Without the images, print every line of the material below exactly as given.

*** DATA TO USE ***

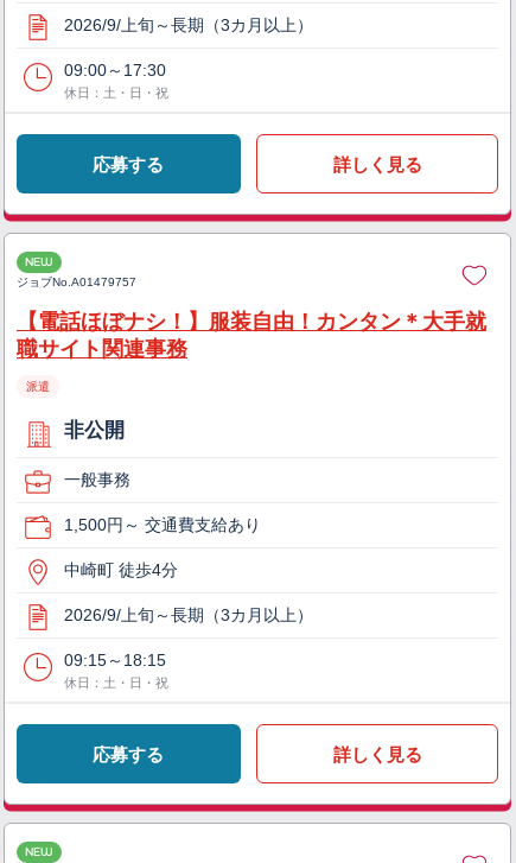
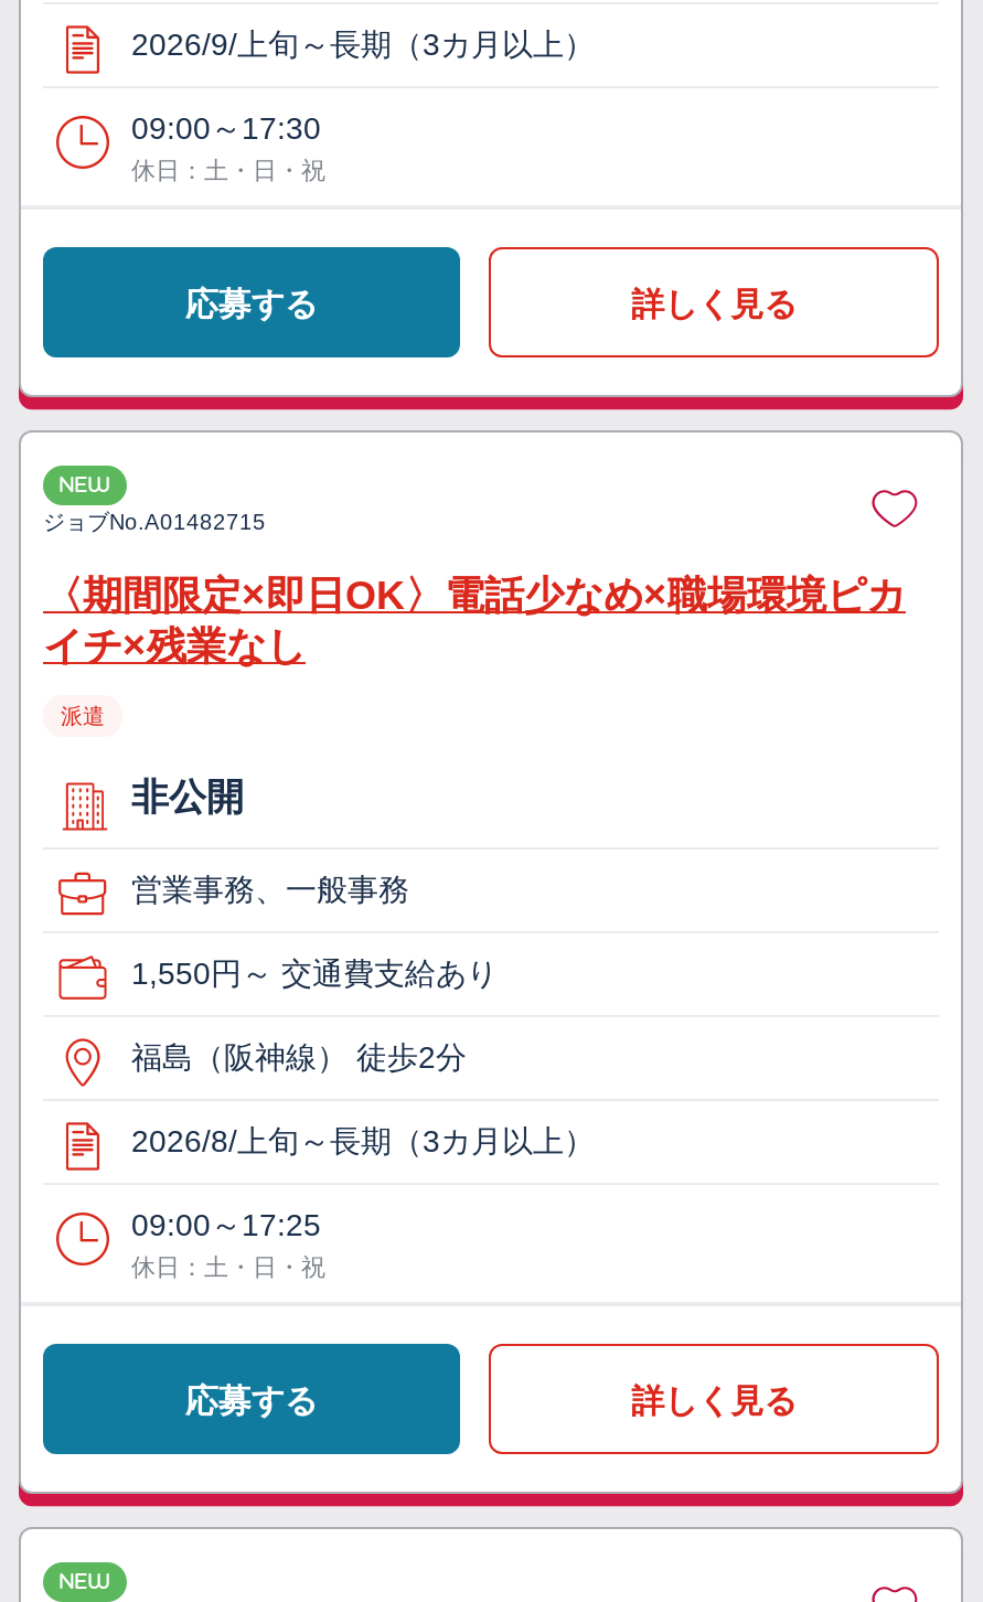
[17,276,136,289] ジョブNo. A01479757 -> [43,510,266,535] ジョブNo. A01482715
[17,310,486,361] 【電話ほぼナシ！】服装自由！カンタン＊大手就 | 職サイト関連事務 -> [43,574,906,669] 〈期間限定×即日OK〉電話少なめ×職場環境ピカ | イチ×残業なし
[64,470,130,489] 一般事務 -> [131,872,409,908] 営業事務、一般事務
[64,516,261,535] 1,500円～ 交通費支給あり -> [131,956,498,991] 1,550円～ 交通費支給あり
[64,561,178,580] 中崎町 徒歩4分 -> [131,1040,467,1075] 福島（阪神線） 徒歩2分
[64,606,313,625] 2026/9/上旬～長期（3カ月以上） -> [131,1124,595,1159] 2026/8/上旬～長期（3カ月以上）
[64,651,166,670] 09:15～18:15 -> [131,1208,321,1243] 09:00～17:25

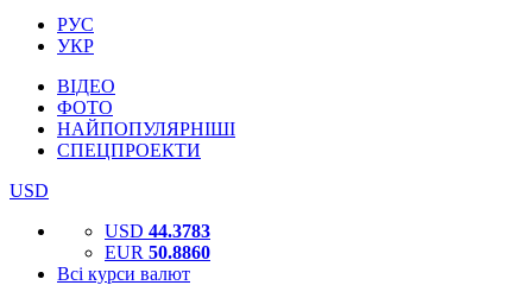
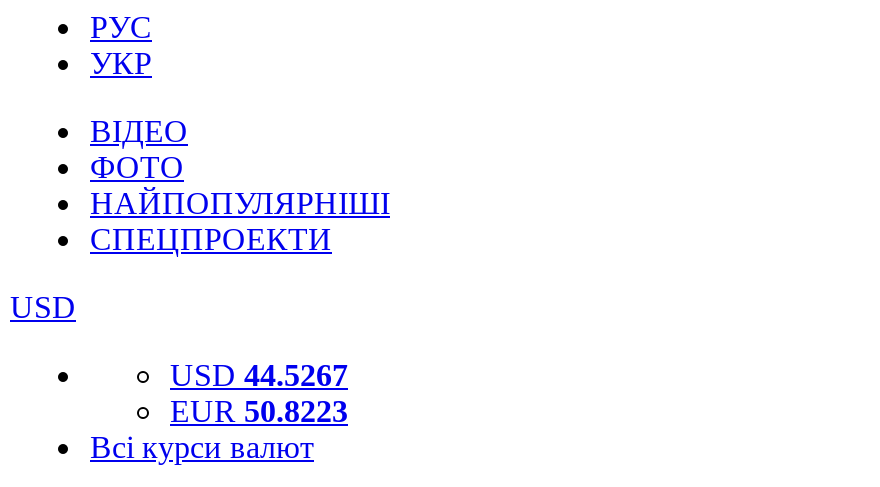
[105,221,210,241] USD 44.3783 -> [170,358,348,392] USD 44.5267
[105,242,210,262] EUR 50.8860 -> [170,394,348,428] EUR 50.8223

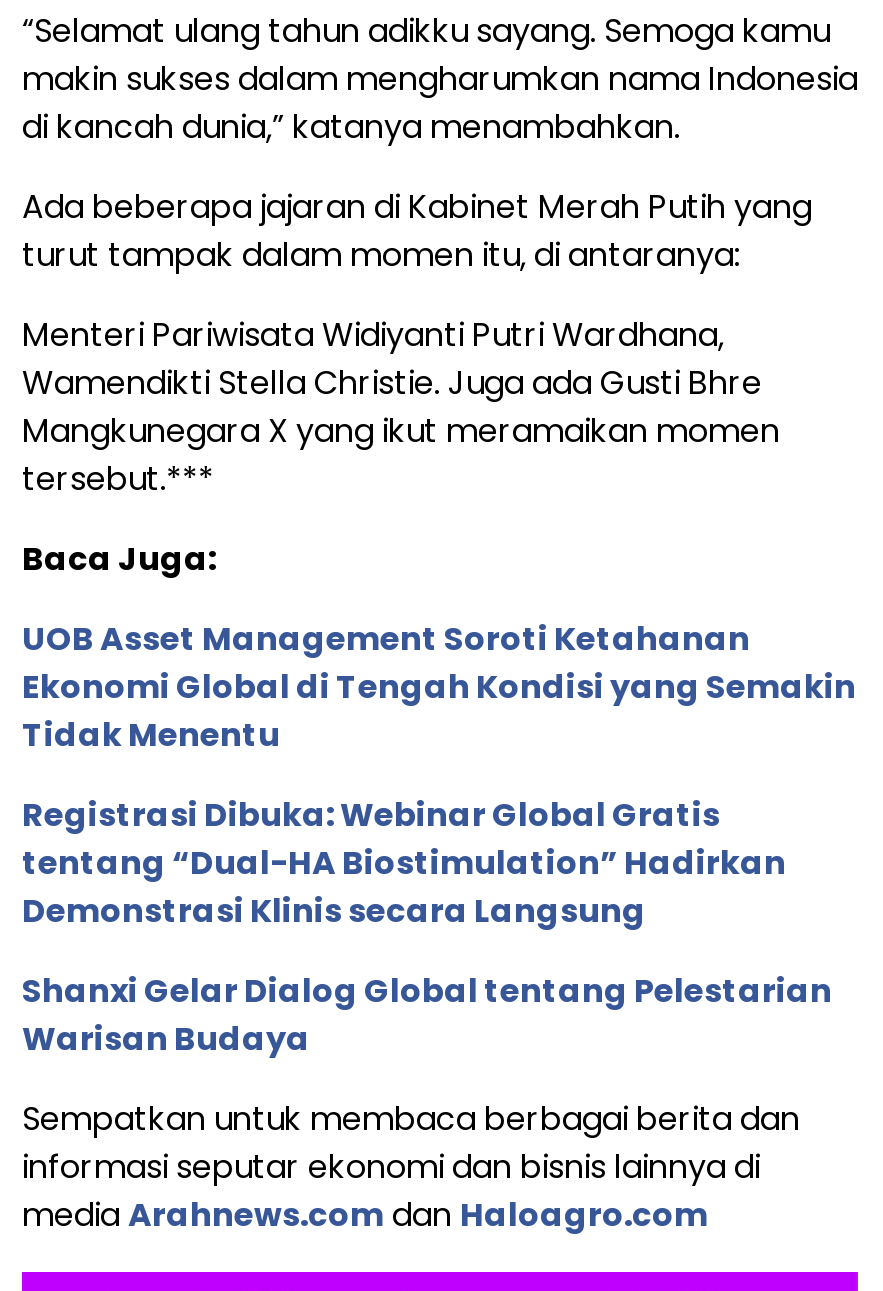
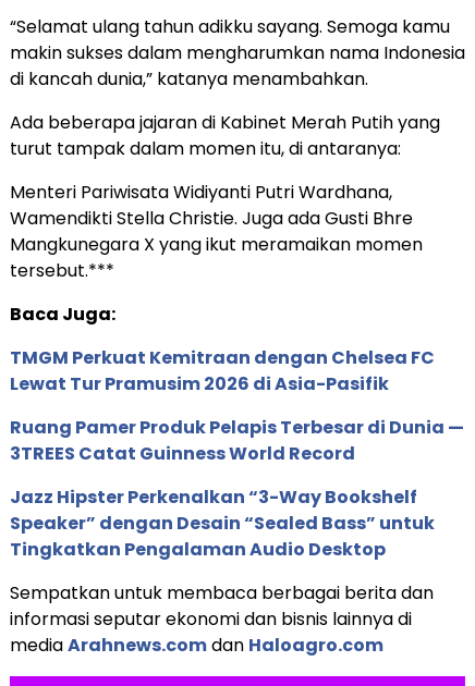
[22,617,856,759] UOB Asset Management Soroti Ketahanan | Ekonomi Global di Tengah Kondisi yang Semakin | Tidak Menentu -> [10,345,435,396] TMGM Perkuat Kemitraan dengan Chelsea FC | Lewat Tur Pramusim 2026 di Asia-Pasifik
[22,793,786,935] Registrasi Dibuka: Webinar Global Gratis | tentang “Dual-HA Biostimulation” Hadirkan | Demonstrasi Klinis secara Langsung -> [10,415,464,466] Ruang Pamer Produk Pelapis Terbesar di Dunia — | 3TREES Catat Guinness World Record
[22,969,832,1063] Shanxi Gelar Dialog Global tentang Pelestarian | Warisan Budaya -> [10,484,435,562] Jazz Hipster Perkenalkan “3-Way Bookshelf | Speaker” dengan Desain “Sealed Bass” untuk | Tingkatkan Pengalaman Audio Desktop

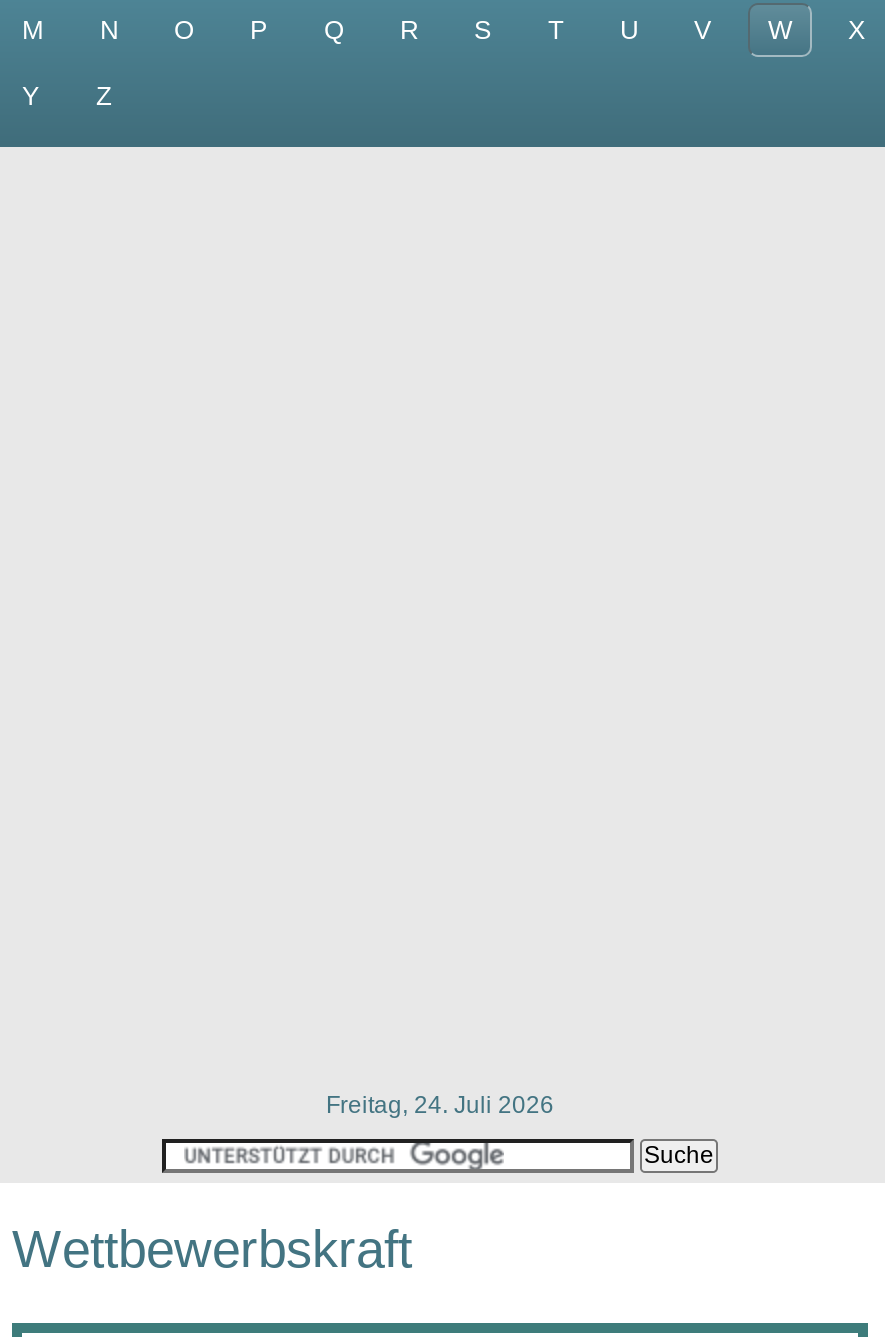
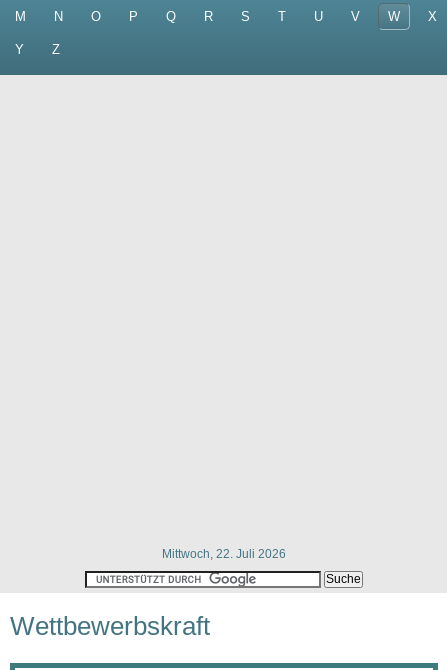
[326,1091,554,1119] Freitag, 24. Juli 2026 -> [162,547,286,561] Mittwoch, 22. Juli 2026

*** End of DATA TO USE ***

◆ **TASK ANSWER**:
[17,276,136,289] ジョブNo. A01479757 -> [43,510,266,535] ジョブNo. A01482715
[17,310,486,361] 【電話ほぼナシ！】服装自由！カンタン＊大手就 | 職サイト関連事務 -> [43,574,906,669] 〈期間限定×即日OK〉電話少なめ×職場環境ピカ | イチ×残業なし
[64,470,130,489] 一般事務 -> [131,872,409,908] 営業事務、一般事務
[64,516,261,535] 1,500円～ 交通費支給あり -> [131,956,498,991] 1,550円～ 交通費支給あり
[64,561,178,580] 中崎町 徒歩4分 -> [131,1040,467,1075] 福島（阪神線） 徒歩2分
[64,606,313,625] 2026/9/上旬～長期（3カ月以上） -> [131,1124,595,1159] 2026/8/上旬～長期（3カ月以上）
[64,651,166,670] 09:15～18:15 -> [131,1208,321,1243] 09:00～17:25

[105,221,210,241] USD 44.3783 -> [170,358,348,392] USD 44.5267
[105,242,210,262] EUR 50.8860 -> [170,394,348,428] EUR 50.8223

[22,617,856,759] UOB Asset Management Soroti Ketahanan | Ekonomi Global di Tengah Kondisi yang Semakin | Tidak Menentu -> [10,345,435,396] TMGM Perkuat Kemitraan dengan Chelsea FC | Lewat Tur Pramusim 2026 di Asia-Pasifik
[22,793,786,935] Registrasi Dibuka: Webinar Global Gratis | tentang “Dual-HA Biostimulation” Hadirkan | Demonstrasi Klinis secara Langsung -> [10,415,464,466] Ruang Pamer Produk Pelapis Terbesar di Dunia — | 3TREES Catat Guinness World Record
[22,969,832,1063] Shanxi Gelar Dialog Global tentang Pelestarian | Warisan Budaya -> [10,484,435,562] Jazz Hipster Perkenalkan “3-Way Bookshelf | Speaker” dengan Desain “Sealed Bass” untuk | Tingkatkan Pengalaman Audio Desktop

[326,1091,554,1119] Freitag, 24. Juli 2026 -> [162,547,286,561] Mittwoch, 22. Juli 2026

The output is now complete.